[[ Material provided, beginning ]]

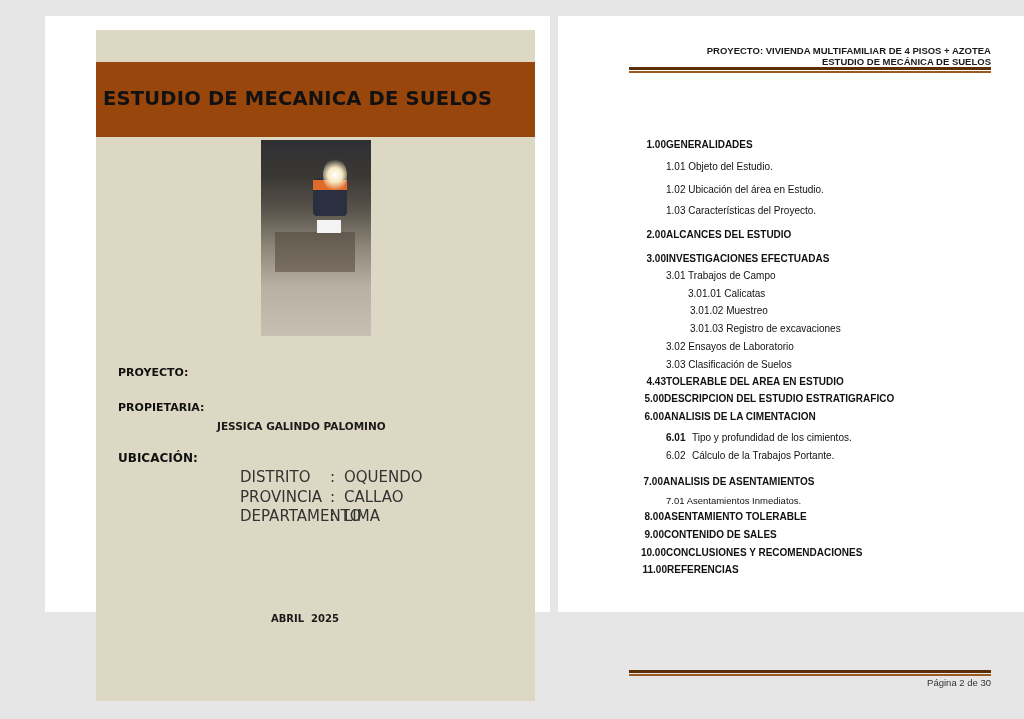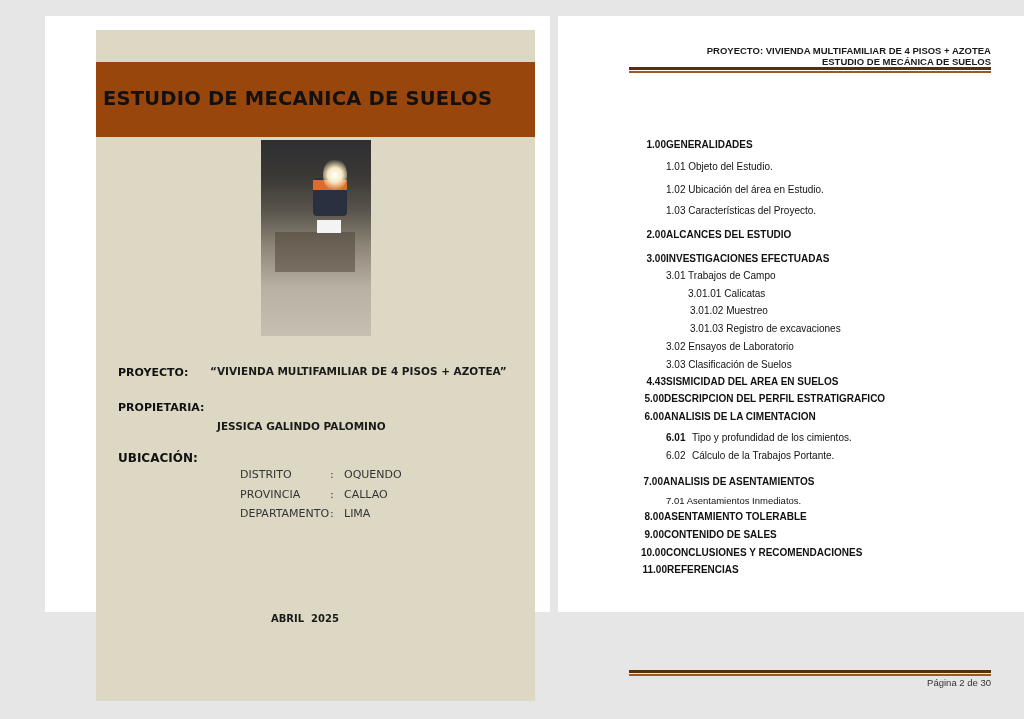--- a/index.html
+++ b/index.html
@@ -48,7 +48,6 @@
     </div>
 
     <div class="lbl" style="left:22px;top:336px;">PROYECTO:</div>
-    <div class="val" style="left:114px;top:335px;">“VIVIENDA MULTIFAMILIAR DE 4 PISOS + AZOTEA”</div>
 
     <div class="lbl" style="left:22px;top:371px;">PROPIETARIA:</div>
     <div class="val" style="left:121px;top:390px;">JESSICA GALINDO PALOMINO</div>

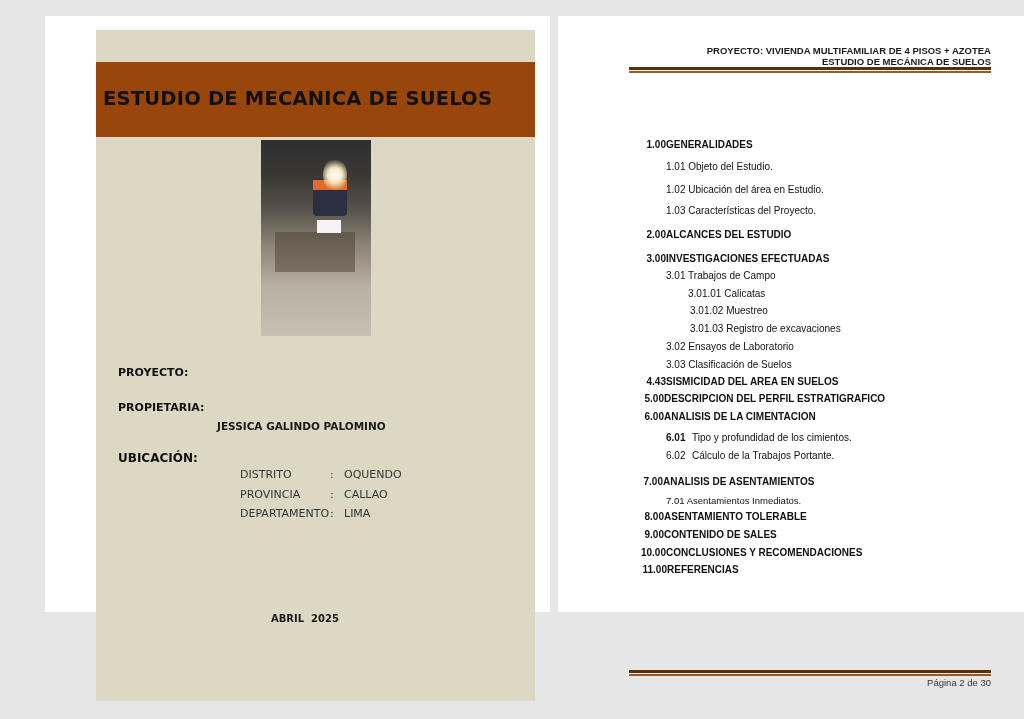--- a/index.html
+++ b/index.html
@@ -91,7 +91,7 @@
   <div class="toc" style="left:132px;top:307px;"><span>3.01.03</span> <span>Registro de excavaciones</span></div>
   <div class="toc" style="left:108px;top:325px;"><span>3.02</span> <span>Ensayos de Laboratorio</span></div>
   <div class="toc" style="left:108px;top:343px;"><span>3.03</span> <span>Clasificación de Suelos</span></div>
-  <div class="toc main" style="left:72px;top:360px;"><span class="num" style="width:36px;">4.43</span><span>SISMICIDAD DEL AREA EN SUELOS</span></div>
+  <div class="toc main" style="left:72px;top:360px;"><span class="num" style="width:36px;">4.43</span><span>TOLERABLE DEL AREA EN ESTUDIO</span></div>
   <div class="toc main" style="left:72px;top:377px;"><span class="num" style="width:34px;">5.00</span><span>DESCRIPCION DEL PERFIL ESTRATIGRAFICO</span></div>
   <div class="toc main" style="left:72px;top:395px;"><span class="num" style="width:34px;">6.00</span><span>ANALISIS DE LA CIMENTACION</span></div>
   <div class="toc" style="left:108px;top:416px;"><span class="num" style="width:26px;font-weight:bold;">6.01</span><span>Tipo y profundidad de los cimientos.</span></div>

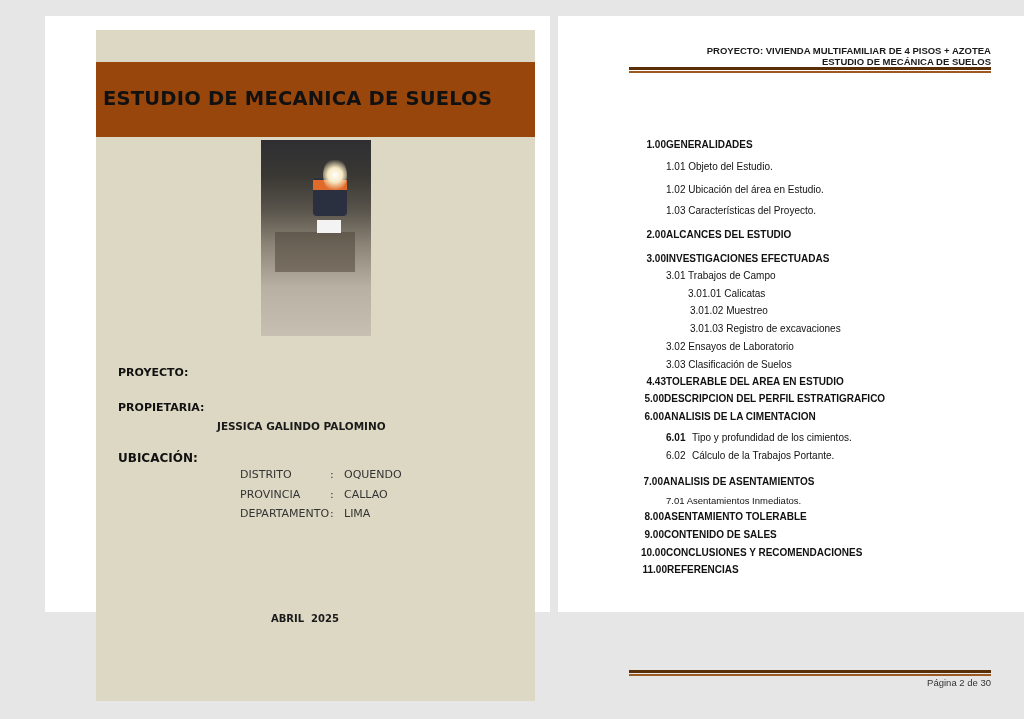--- a/index.html
+++ b/index.html
@@ -92,7 +92,7 @@
   <div class="toc" style="left:108px;top:325px;"><span>3.02</span> <span>Ensayos de Laboratorio</span></div>
   <div class="toc" style="left:108px;top:343px;"><span>3.03</span> <span>Clasificación de Suelos</span></div>
   <div class="toc main" style="left:72px;top:360px;"><span class="num" style="width:36px;">4.43</span><span>TOLERABLE DEL AREA EN ESTUDIO</span></div>
-  <div class="toc main" style="left:72px;top:377px;"><span class="num" style="width:34px;">5.00</span><span>DESCRIPCION DEL PERFIL ESTRATIGRAFICO</span></div>
+  <div class="toc main" style="left:72px;top:377px;"><span class="num" style="width:34px;">5.00</span><span>DESCRIPCION DEL ESTUDIO ESTRATIGRAFICO</span></div>
   <div class="toc main" style="left:72px;top:395px;"><span class="num" style="width:34px;">6.00</span><span>ANALISIS DE LA CIMENTACION</span></div>
   <div class="toc" style="left:108px;top:416px;"><span class="num" style="width:26px;font-weight:bold;">6.01</span><span>Tipo y profundidad de los cimientos.</span></div>
   <div class="toc" style="left:108px;top:434px;"><span class="num" style="width:26px;">6.02</span><span>Cálculo de la Trabajos Portante.</span></div>

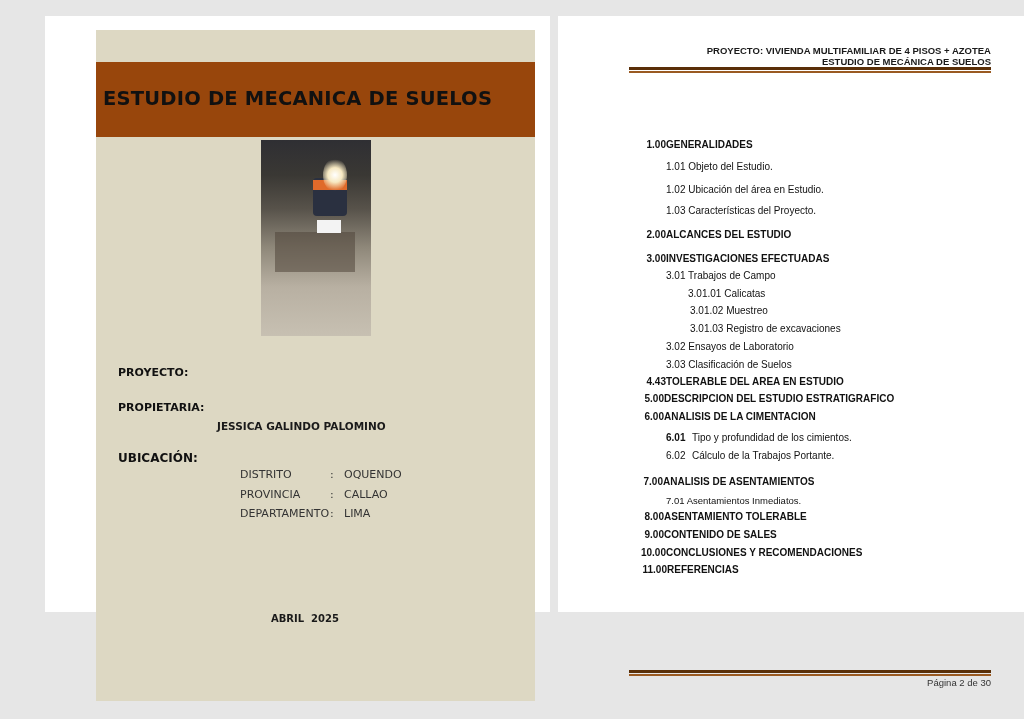--- a/index.html
+++ b/index.html
@@ -19,7 +19,7 @@
   .photo .pit{position:absolute;left:14px;top:92px;width:80px;height:40px;background:rgba(80,70,58,0.55);}
   .lbl{position:absolute;font-family:"DejaVu Sans",sans-serif;font-weight:bold;font-size:11px;color:#111;}
   .val{position:absolute;font-family:"DejaVu Sans",sans-serif;font-weight:bold;font-size:10.5px;color:#1a1a1a;}
-  .loc{position:absolute;font-family:"DejaVu Sans",sans-serif;font-size:11px;color:#333;}
+  .loc{position:absolute;font-family:"DejaVu Sans",sans-serif;font-size:15px;color:#333;}
   .hdr{position:absolute;right:72px;font-weight:bold;font-size:9.5px;color:#1a1a1a;text-align:right;white-space:nowrap;}
   .rule{position:absolute;left:71px;width:362px;height:6px;}
   .rule .a{position:absolute;left:0;top:0;width:100%;height:3px;background:#5a2f08;}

[[ Material provided, end ]]

> [What is needed]
Nothing but an exact copy belongs in the answer: the lines from the top of the records through the line containing "MULTIFAMILIAR DE 4", minus the pictures.

> [Written answer]
--- a/index.html
+++ b/index.html
@@ -48,7 +48,6 @@
     </div>
 
     <div class="lbl" style="left:22px;top:336px;">PROYECTO:</div>
-    <div class="val" style="left:114px;top:335px;">“VIVIENDA MULTIFAMILIAR DE 4 PISOS + AZOTEA”</div>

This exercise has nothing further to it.